WSWD: Do you remember who performed in your first show?
Herzog: Mike Showalter and Zach Orth did a bit. I grew up with Mike in Princeton. We’re old friends. Demetri Martin, I believe, performed. Ed Helms performed, but he was just a Daily Show guy at the time. And then David Wain and Paul Rudd did a song at the end.

WSWD: Do you have a favorite show?
Herzog: We do this show every other year called The Sweet Games, where we make fun of the Olympics. We just did one in February. I get young, nonprofessional performers and make them compete in comedy-related events that I make up. And then I have a panel of celebrity judges to judge them. They don’t know what the events are until I announce them onstage. And then I say this is what you guys are gonna have to do, and they all compete. Everyone does their thing, and all the judges tear them apart. It’s really funny. No one takes anything too personally. We give everyone points.

WSWD: Does each show usually have a theme?
Herzog: Sometimes. I try to put somewhat of a little theme around them. Sometimes I’ll open with a big dance number. For the Easter show, I did this dance piece as Jesus to the theme song of Fame, right before he dies. I think that it’s funny that the lyrics to Fame really match what Jesus had said as his last words. I came in with this giant, life-size cross. I was being whipped, but I Jew’d it up. I was like, “Oy! Oy! OK, enough! Oh, that’s good. Right there! Right there.”

WSWD: Is your mother still part of the show?
Herzog: She comes once a month now. We do a bit called “What’s on My Mom’s Mind?” and I drag her out of the audience. She used to call me every week and go, “I have nothing to talk about.” And I’d go, “Don’t worry about it. We’ll find something.” So then we’ll just come up with something. She can’t remember lines. We can’t rehearse anything. It’s totally spontaneous. When she can’t think of anything, I have her just talk to the audience. I have her go around with a wireless and ask people stuff, and the things she asks people are insane. And I never could have written that in a million years.

WSWD: What advice can you give to aspiring comedians in New York?
Herzog: Don’t bother. It’s not worth it. None of it’s worth it.

WSWD: But for those crazy enough to try, can you tell them something you wish you knew before starting your comedy career?
Herzog: You don’t have to bark. A lot of shitty clubs will make performers bark in Times Square to try to give away tickets. You don’t have to do it. It’s bullshit. There are plenty of opportunities to perform around the city where you don’t have to bark.
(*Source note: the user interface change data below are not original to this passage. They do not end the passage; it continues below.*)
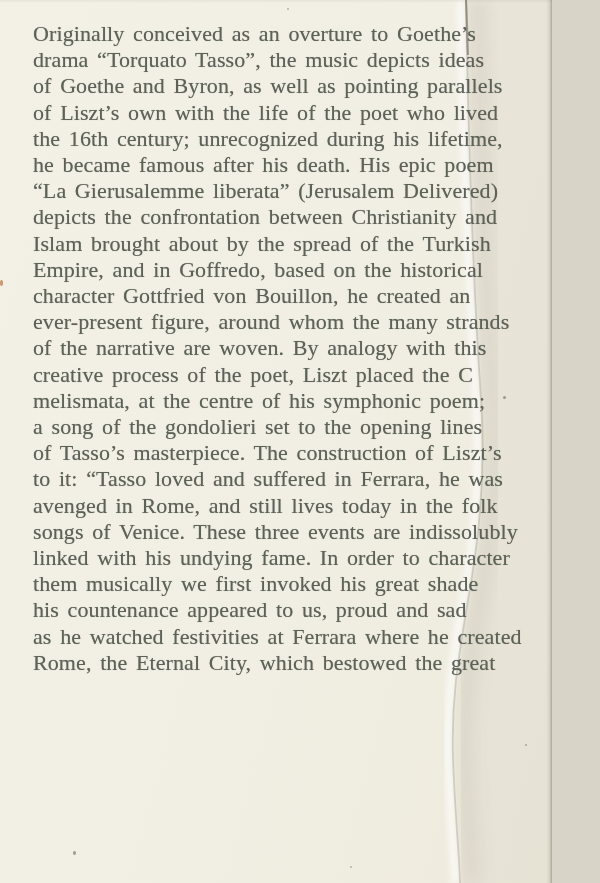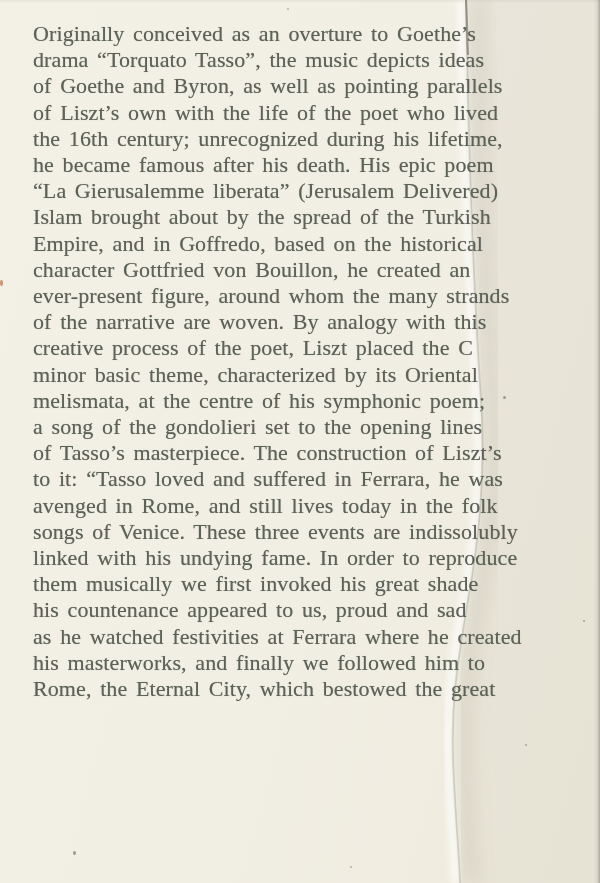--- a/index.html
+++ b/index.html
@@ -13,7 +13,7 @@
     background:#d8d4c8;
   }
   .page{
-    position:relative;width:600px;height:883px;overflow:hidden;
+    position:relative;width:552px;height:883px;overflow:hidden;
     background:linear-gradient(105deg,#f3f0e5 0%,var(--paper) 55%,#eeeadd 100%);
   }
   .crease-svg{position:absolute;left:0;top:0;width:600px;height:883px;pointer-events:none;}

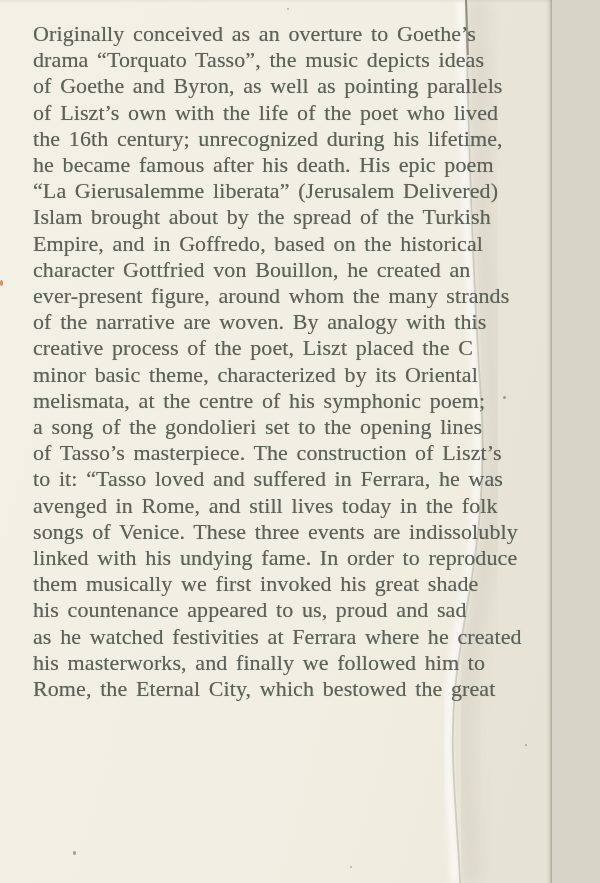--- a/index.html
+++ b/index.html
@@ -70,6 +70,7 @@
       <div class="line">the 16th century; unrecognized during his lifetime,</div>
       <div class="line">he became famous after his death. His epic poem</div>
       <div class="line">“La Gierusalemme liberata” (Jerusalem Delivered)</div>
+      <div class="line">depicts the confrontation between Christianity and</div>
       <div class="line">Islam brought about by the spread of the Turkish</div>
       <div class="line">Empire, and in Goffredo, based on the historical</div>
       <div class="line">character Gottfried von Bouillon, he created an</div>

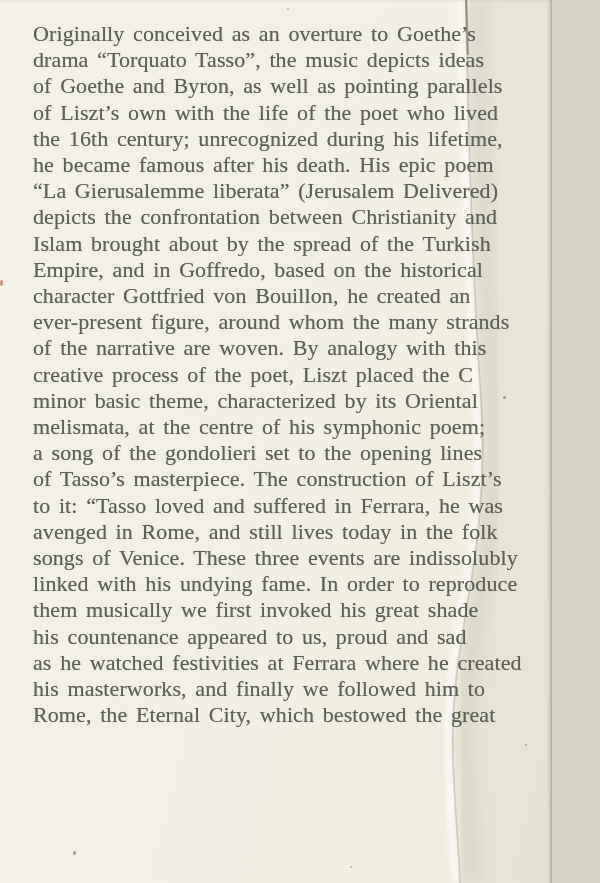--- a/index.html
+++ b/index.html
@@ -77,7 +77,6 @@
       <div class="line">ever-present figure, around whom the many strands</div>
       <div class="line">of the narrative are woven. By analogy with this</div>
       <div class="line">creative process of the poet, Liszt placed the C</div>
-      <div class="line">minor basic theme, characterized by its Oriental</div>
       <div class="line">melismata, at the centre of his symphonic poem;</div>
       <div class="line">a song of the gondolieri set to the opening lines</div>
       <div class="line">of Tasso’s masterpiece. The construction of Liszt’s</div>

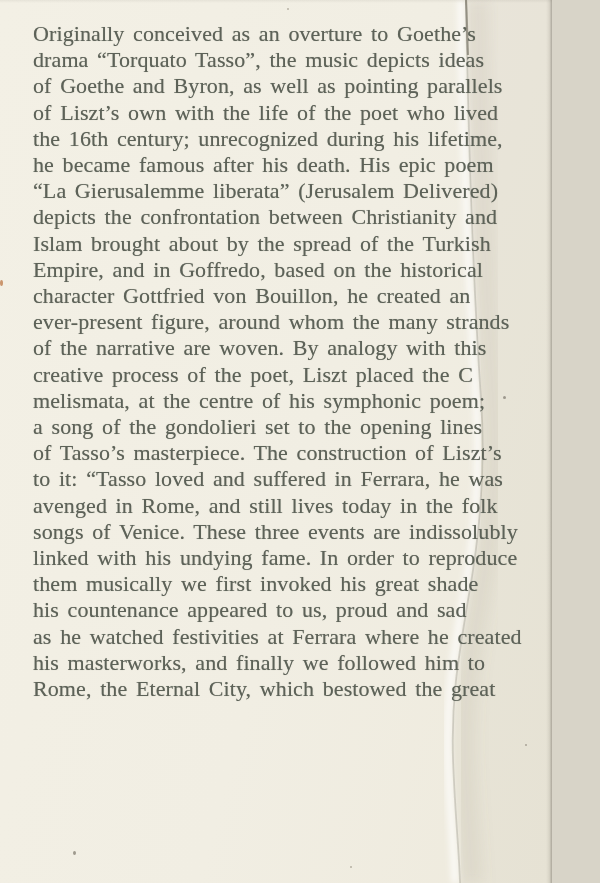--- a/index.html
+++ b/index.html
@@ -83,7 +83,7 @@
       <div class="line">to it: “Tasso loved and suffered in Ferrara, he was</div>
       <div class="line">avenged in Rome, and still lives today in the folk</div>
       <div class="line">songs of Venice. These three events are indissolubly</div>
-      <div class="line">linked with his undying fame. In order to reproduce</div>
+      <div class="line">linked with his undying fame. In order to character</div>
       <div class="line">them musically we first invoked his great shade</div>
       <div class="line">his countenance appeared to us, proud and sad</div>
       <div class="line">as he watched festivities at Ferrara where he created</div>

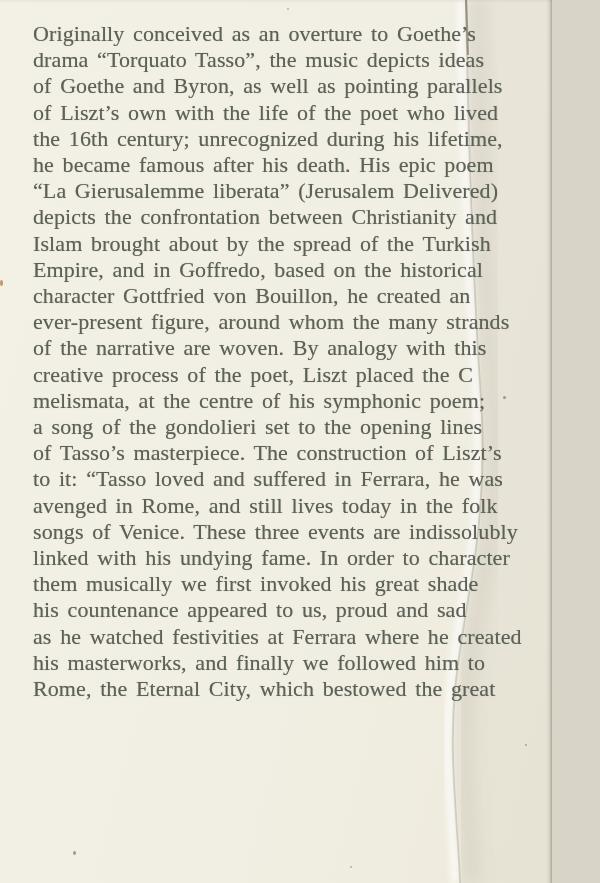--- a/index.html
+++ b/index.html
@@ -87,7 +87,6 @@
       <div class="line">them musically we first invoked his great shade</div>
       <div class="line">his countenance appeared to us, proud and sad</div>
       <div class="line">as he watched festivities at Ferrara where he created</div>
-      <div class="line">his masterworks, and finally we followed him to</div>
       <div class="line">Rome, the Eternal City, which bestowed the great</div>
     </div>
WSWD: You’re pretty famous for your Wonder Woman dance. Where did that come from?
Herzog: I was hanging out at [Adam Morena’s] apartment, and he had a CD of ’70s and ’80s TV show theme songs. So we put it on, and Josie and the Pussycats comes on. It has a great song. I started rocking out in the apartment, just going crazy, and Adam goes, “You have to do that onstage.” I’m like, “I can’t do that onstage. No one is gonna give a shit.” So I started doing a Josie and the Pussycats dance number. Just like a weird dance piece, no context, no concept. I did that for a couple of weeks. It was kind of funny and cute, but I think the window of people who knew that song was pretty narrow. So I needed a new song. I went through the disc and found the Wonder Woman theme song. And I’m like, “This rocks!” So I started opening with Wonder Woman in this funny, tight outfit. And then it became a whole thing. Now I get all these Wonder Woman gifts. People buy me mugs, cups, cookie jars, posters—I have so much Wonder Woman stuff in my house.
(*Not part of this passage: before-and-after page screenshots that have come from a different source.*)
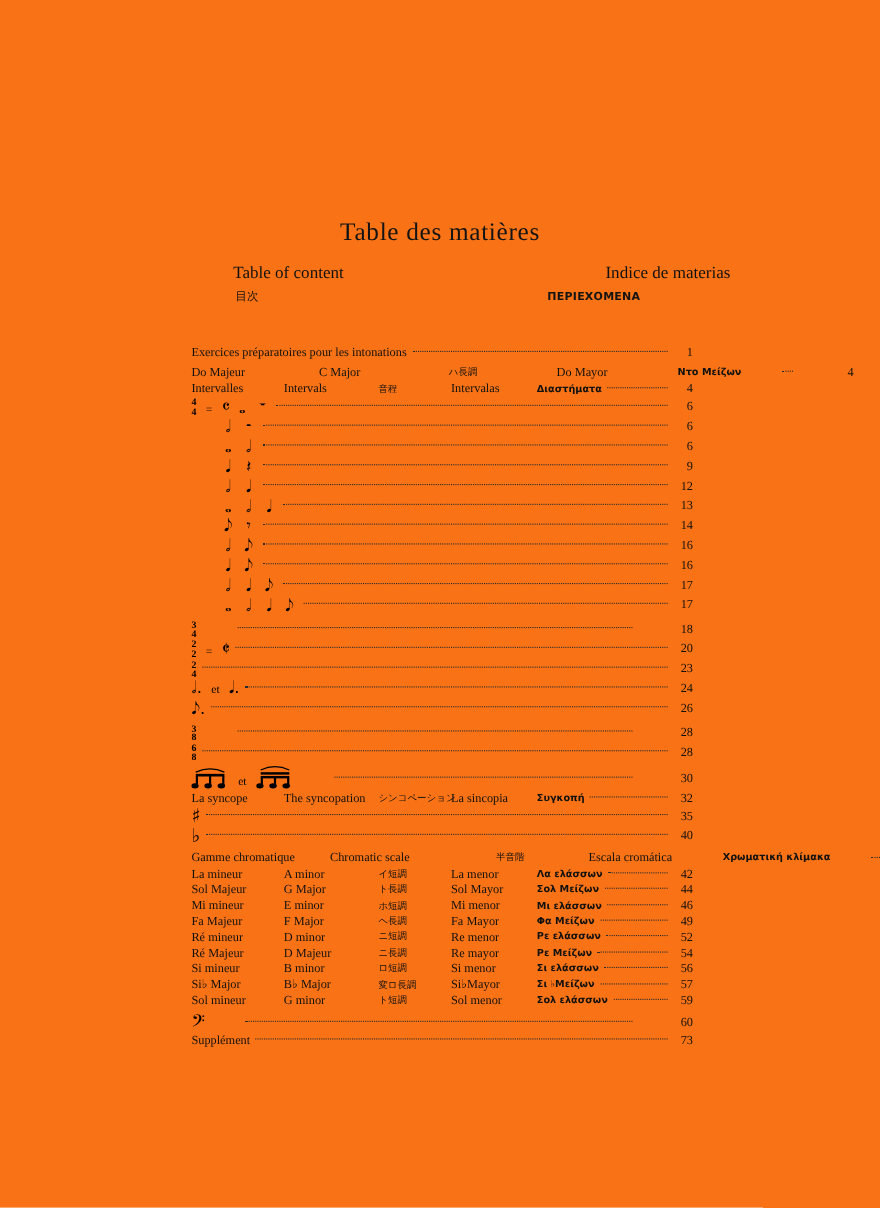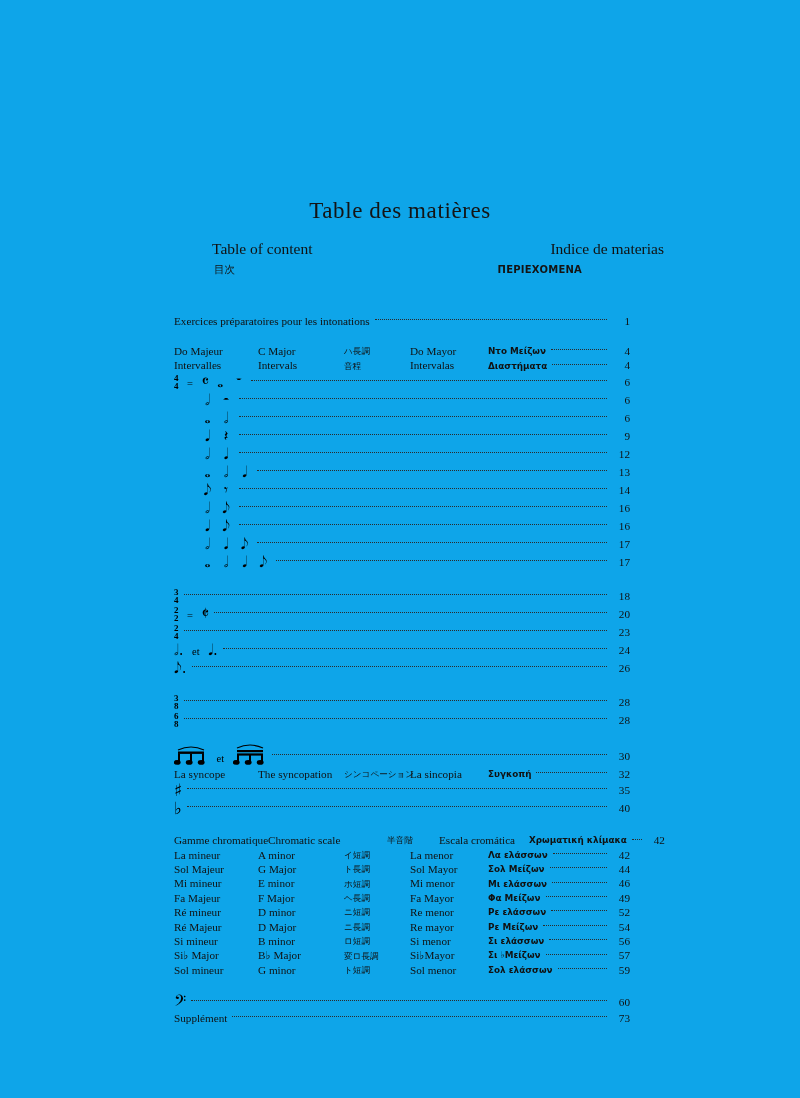--- a/index.html
+++ b/index.html
@@ -19,7 +19,7 @@
   .page {
     position: absolute;
     inset: 0;
-    background: #0ea5e9;
+    background: #f97316;
   }
 
   

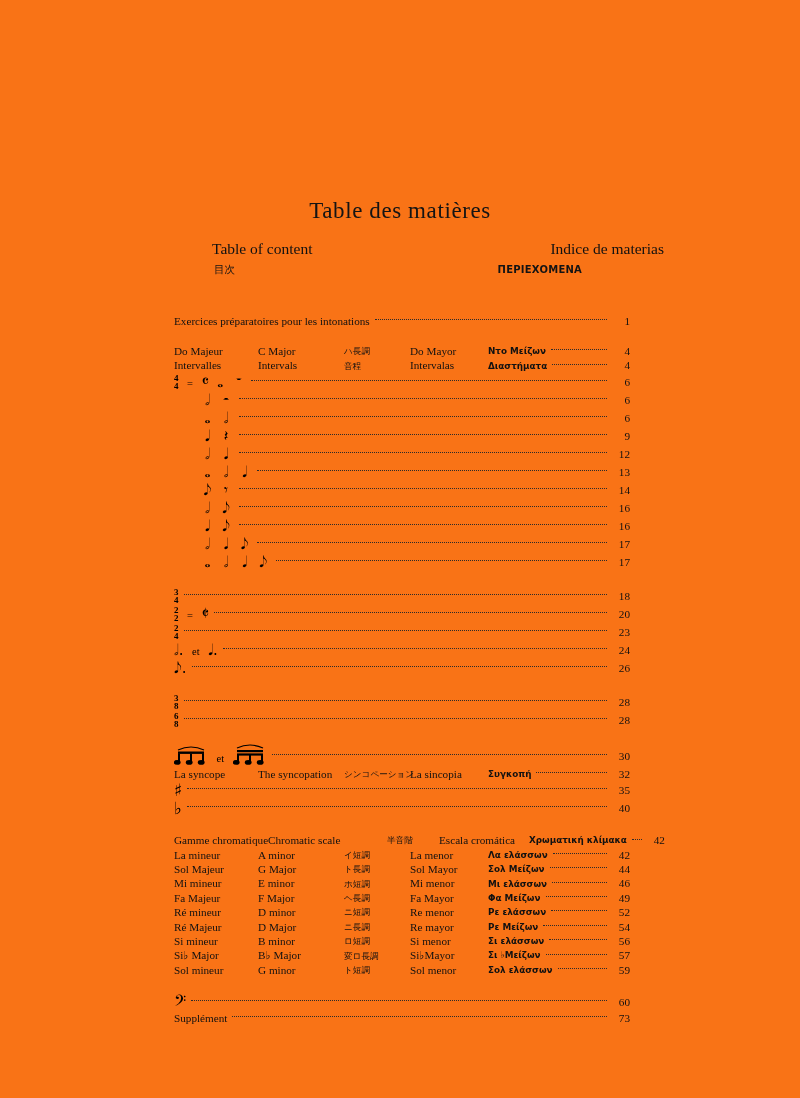--- a/index.html
+++ b/index.html
@@ -73,7 +73,7 @@
     white-space: nowrap;
   }
   .toc-row.tall { height: 18px; }
-  .toc-row.gap-top { margin-top: 16px; }
+  .toc-row.gap-top { margin-top: 4px; gap: 32px; }
 
   .cell {
     flex: none;

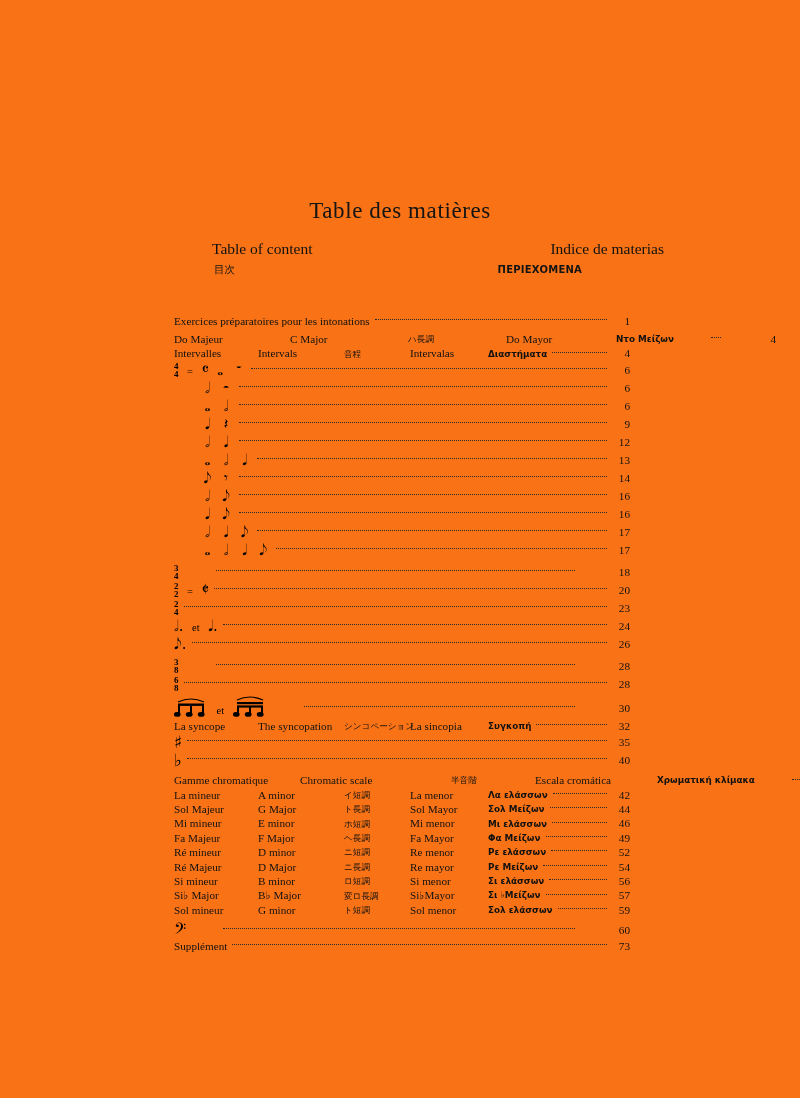--- a/index.html
+++ b/index.html
@@ -471,7 +471,7 @@
     </div>
     <div class="toc-row">
       <div class="cell c-fr">Ré Majeur</div>
-      <div class="cell c-en">D Major</div>
+      <div class="cell c-en">D Majeur</div>
       <div class="cell c-jp">ニ長調</div>
       <div class="cell c-es">Re mayor</div>
       <div class="cell c-gr">Ρε Μείζων</div>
Then Jimmy Fallon made me do it onstage for Gal Gadot. I’d been doing it for many, many years at that point. And I did it on tour with Jimmy, so he saw it a bunch of times. And when Gal was coming on for the first time [to promote] the new Wonder Woman movie, he’s like, “We’re gonna do it. She’s not gonna know about it.” She was not told ahead of time that she was going to have to see this.

WSWD: Did she like it?
Herzog: She liked it. She was laughing. She was a little freaked out. She was nice about it.